Starting next week, DPS is making lunch free at 81 schools around the district. The hope is to get more children to go through the cafeteria.
"In a time when our country and our local economy and people are dealing with a lot of economic hardship, we hope this is something that will help some families," DPS Chief Operating Officer David Suppes said.
"It means that they care," Lakisha Newell, a parent eating with her child for a Thanksgiving feast at Hallett Elementary School, said.
The program came about because for some reason, students who already qualified for a free lunch due to income were not taking them. School leaders believed that some children did not want their friends to know they were poor.
"Sometimes it can be something like that," Newell said.
By making lunch free for every student, district leaders hope more students will go through the lunch line, especially students who qualify for the federal free and reduced lunch program. If they do, the district will actually make money by giving away lunch for free.
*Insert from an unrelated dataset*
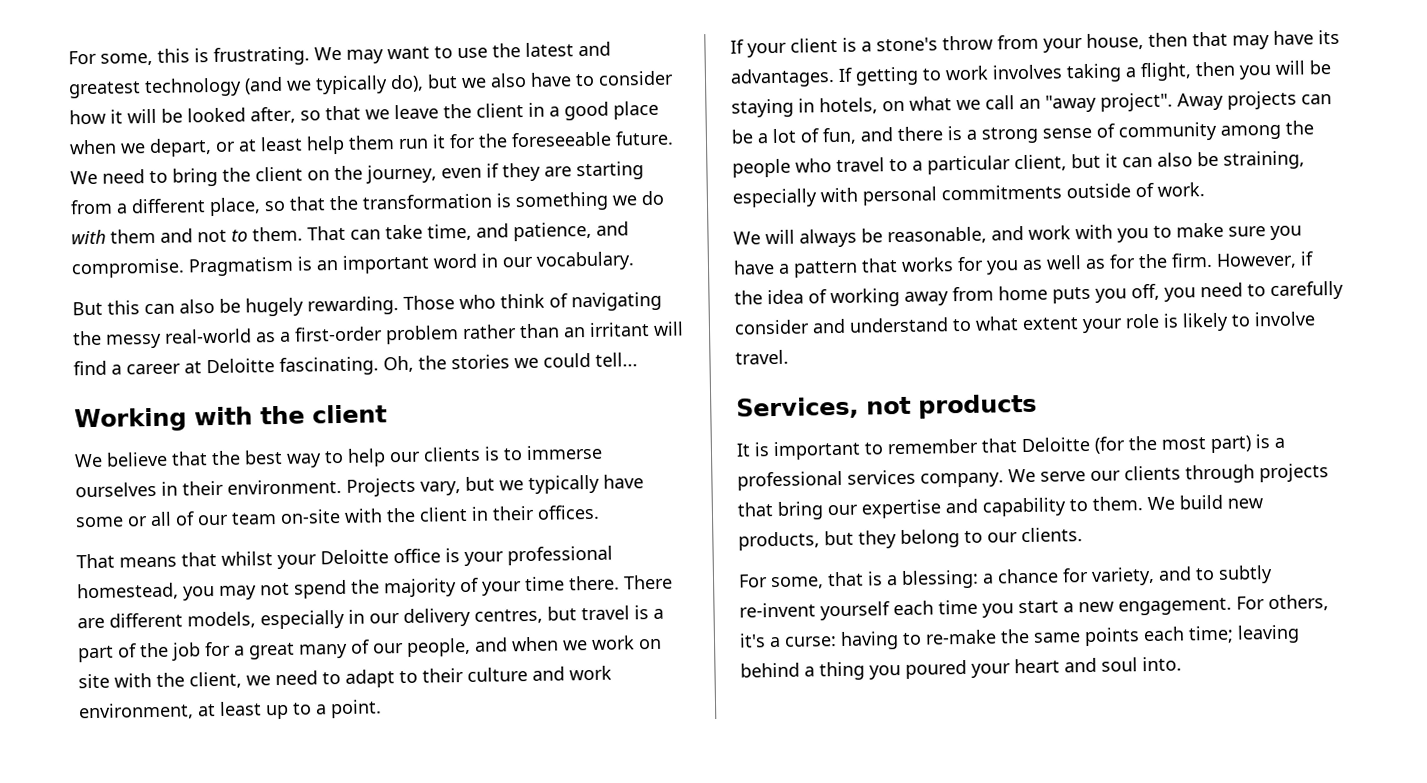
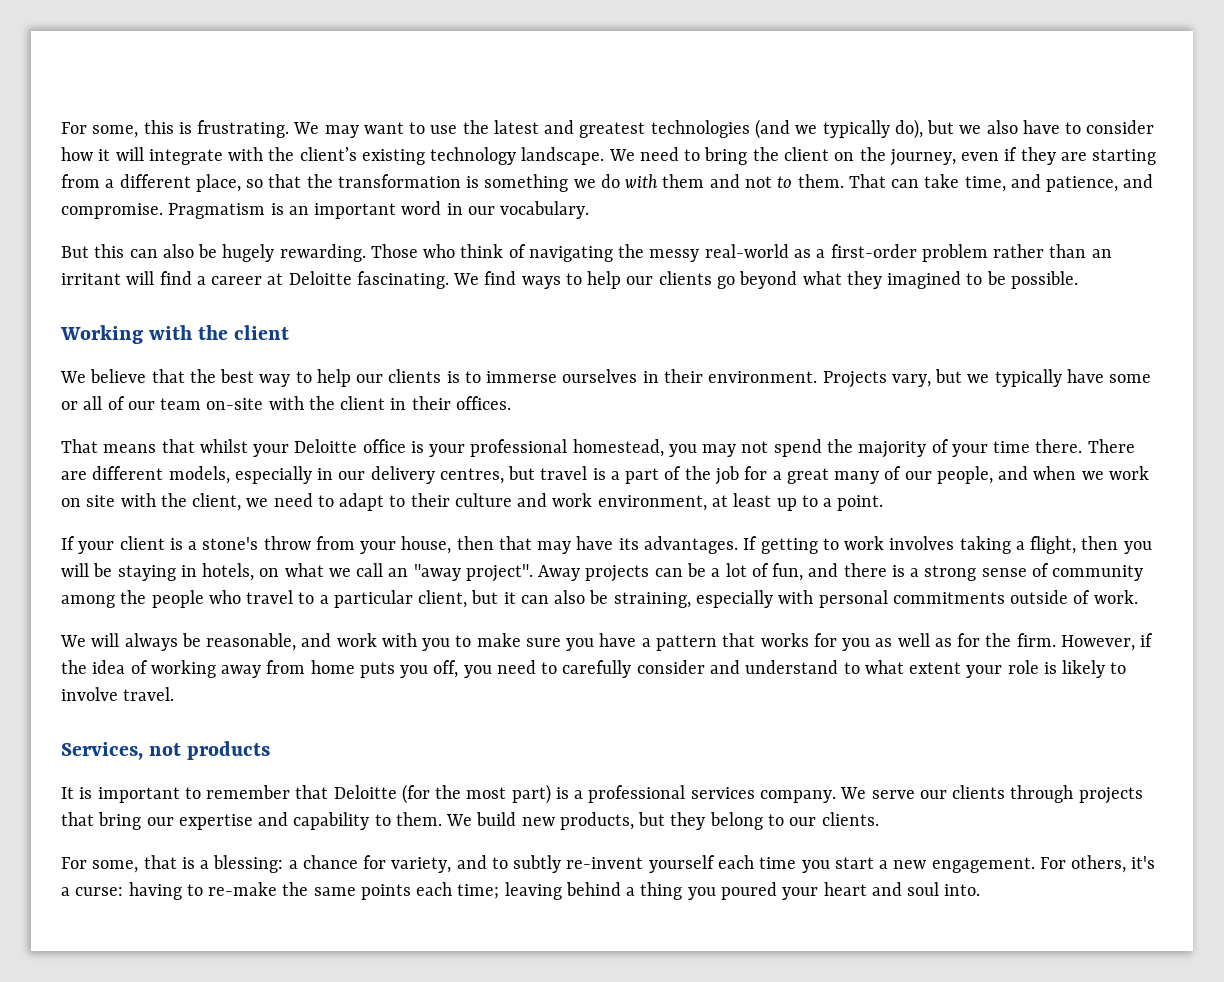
[144,77,242,98] technology -> [650,120,750,138] technologies
[161,100,659,124] [69,130,674,158] be looked after, so that we leave the client in a good place when we depart, or at least help them run it for the foreseeable future. -> [148,147,605,165] integrate with the client’s existing technology landscape.
[383,352,638,373] Oh, the stories we could tell... -> [453,271,1078,289] We find ways to help our clients go beyond what they imagined to be possible.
"Giving away lunch means you're making money, I don't know. I don't how that works," Newell said.
It works because the federal government will pay, by law, the district more money because more free and reduced lunch students would be eating.
"Making more money by feeding the kids, then there's, that's a win-win for the kids," Linwood Sydnor, another Hallett parent, said. "Regardless of what's being served, if it's free for everybody, the kids are going to want to eat."
"Not only can we provide food cost effectively, but also how can we provide fresh and nutritious food," Suppes said.
"I hope it spreads throughout all the other schools here in Denver, so every kid gets a free a lunch," Sydnor said.
DPS also launched a cook-from-scratch program this year. The program is starting with a few dozen schools, but district leaders hope to have all its schools using fresh ingredients within three years.